If we start from the most charitable hypothesis, which is that he is naive rather than complicit, it has to be said that Pilger, like Chomksy and other leftwing gatekeepers, has not discovered the one fundamental fact about the nature of contemporary power: it is more malevolent than ever because it is less accountable than ever. Once violent and other harmful acts are cloaked as the work of weaker groups to whom leftwingers are normally somewhat sympathetic, e.g., Muslims, the powerful effectively have carte blanche to do whatever they want to us. And thanks to the myopia of people like Pilger, who fall for the official (i.e., ruling class) explanations of these events, the powerful are sure to remain unaccountable for their appalling acts of terrorism long enough for them to accomplish all their ends. The most charitable interpretation I can put upon Pilger's recent writings, therefore, is that he truly believes in his own fable of the weak striking back against the powerful. But we will never navigate the present crisis while we allow ourselves to be led down the garden path by naifs subscribing to fairy tales.

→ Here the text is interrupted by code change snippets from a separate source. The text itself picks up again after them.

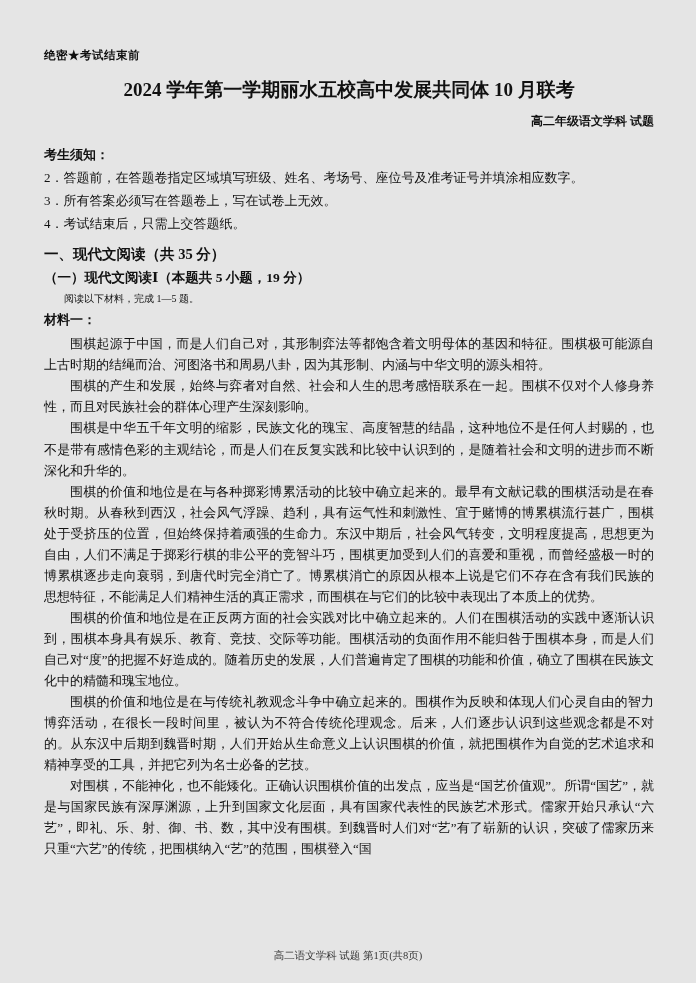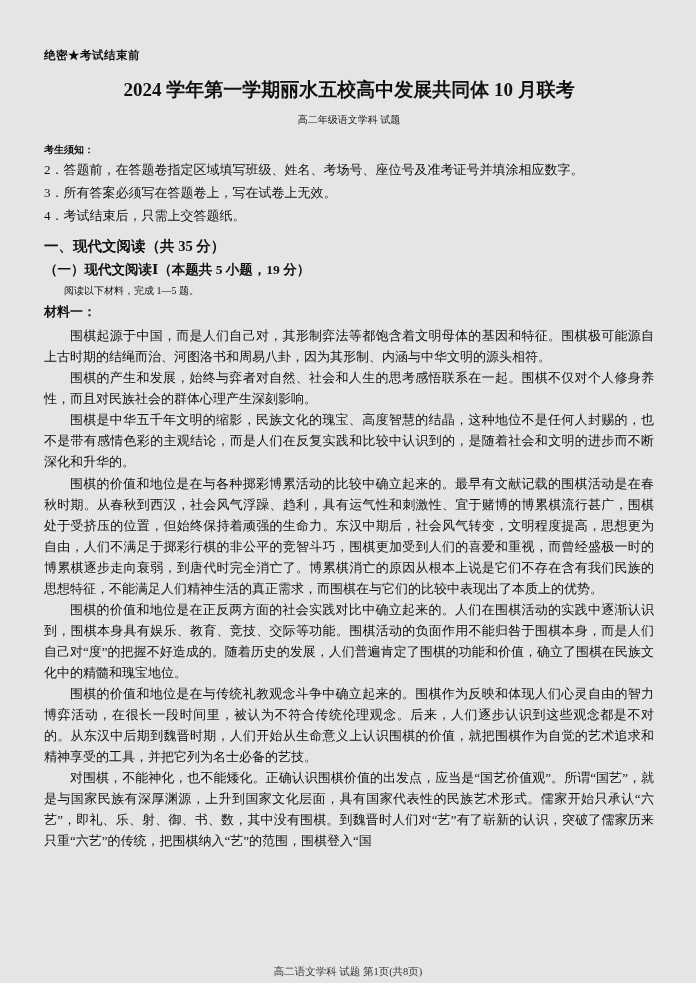--- a/index.html
+++ b/index.html
@@ -31,9 +31,9 @@
     margin: 14px 0 6px 0;
   }
   .exam-subtitle {
-    font-size: 10px;
-    font-weight: 400;
-    text-align: center;
+    font-size: 12px;
+    font-weight: 700;
+    text-align: right;
     margin: 10px 0 14px 0;
   }
   .notice-heading {

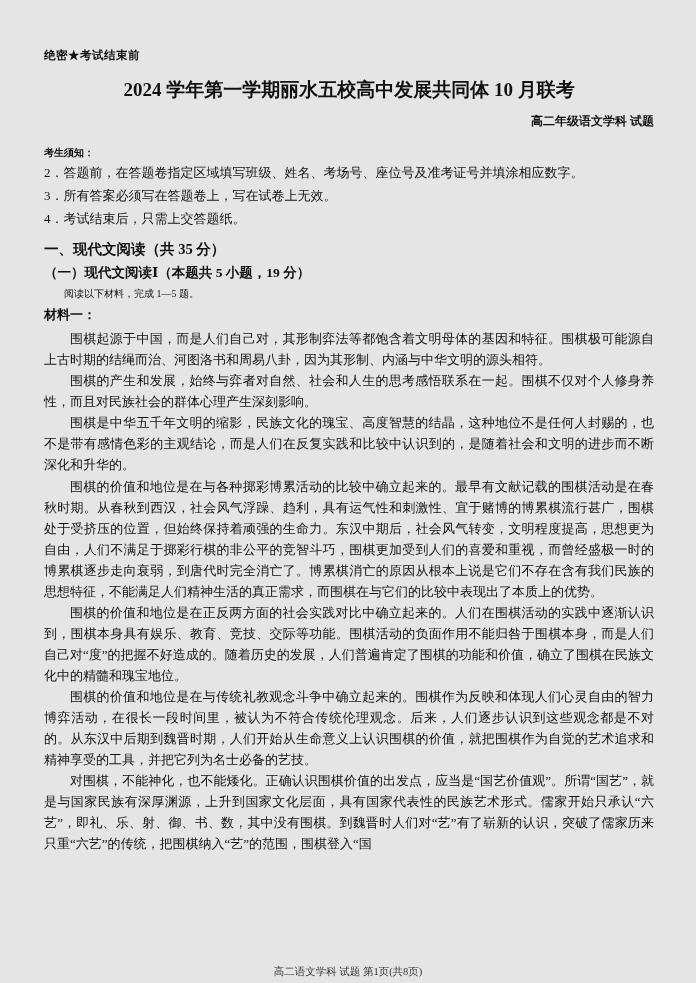--- a/index.html
+++ b/index.html
@@ -37,7 +37,7 @@
     margin: 10px 0 14px 0;
   }
   .notice-heading {
-    font-size: 10px;
+    font-size: 13px;
     font-weight: 700;
     line-height: 1.7;
   }

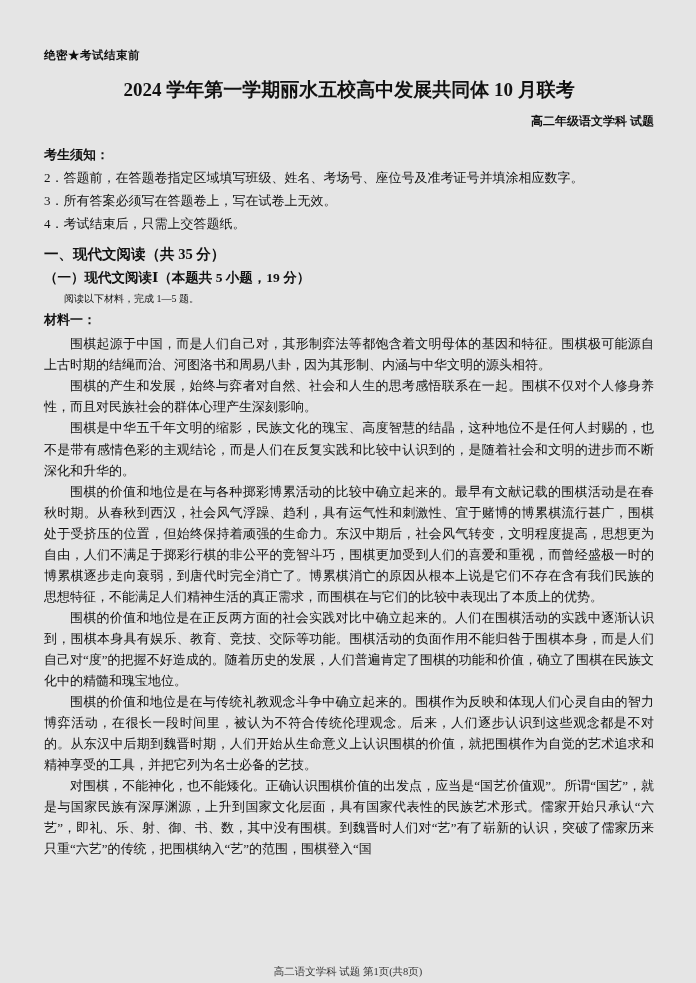--- a/index.html
+++ b/index.html
@@ -78,7 +78,7 @@
   }
   .page-footer {
     position: absolute;
-    bottom: 4px;
+    bottom: 20px;
     left: 0;
     right: 0;
     text-align: center;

SUPERBRAIN'S MOST IDIOTIC PRONOUNCEMENT EVER?: I neglected to mention in my previous post that Chomsky's response to the 9-11 caller on the McChesney radio show contains the following 'gem' of sophisticated political analysis: 'If you look at the evidence for that [the theory that 9-11 was an inside job] ... the evidence ... [is] the kind of evidence that you could put together to show that the White House was bombed yesterday.' (Mp3 audio file here) WHHAAAAT? How can anyone continue to respect Chomsky who has heard this blindingly stupid remark? Chomsky also claims, quite incredibly, that 9-11 conspiracy theorists 'are rather welcome to centres of power so they get a fair amount of publicity.' This is a bald-faced lie, to be blunt.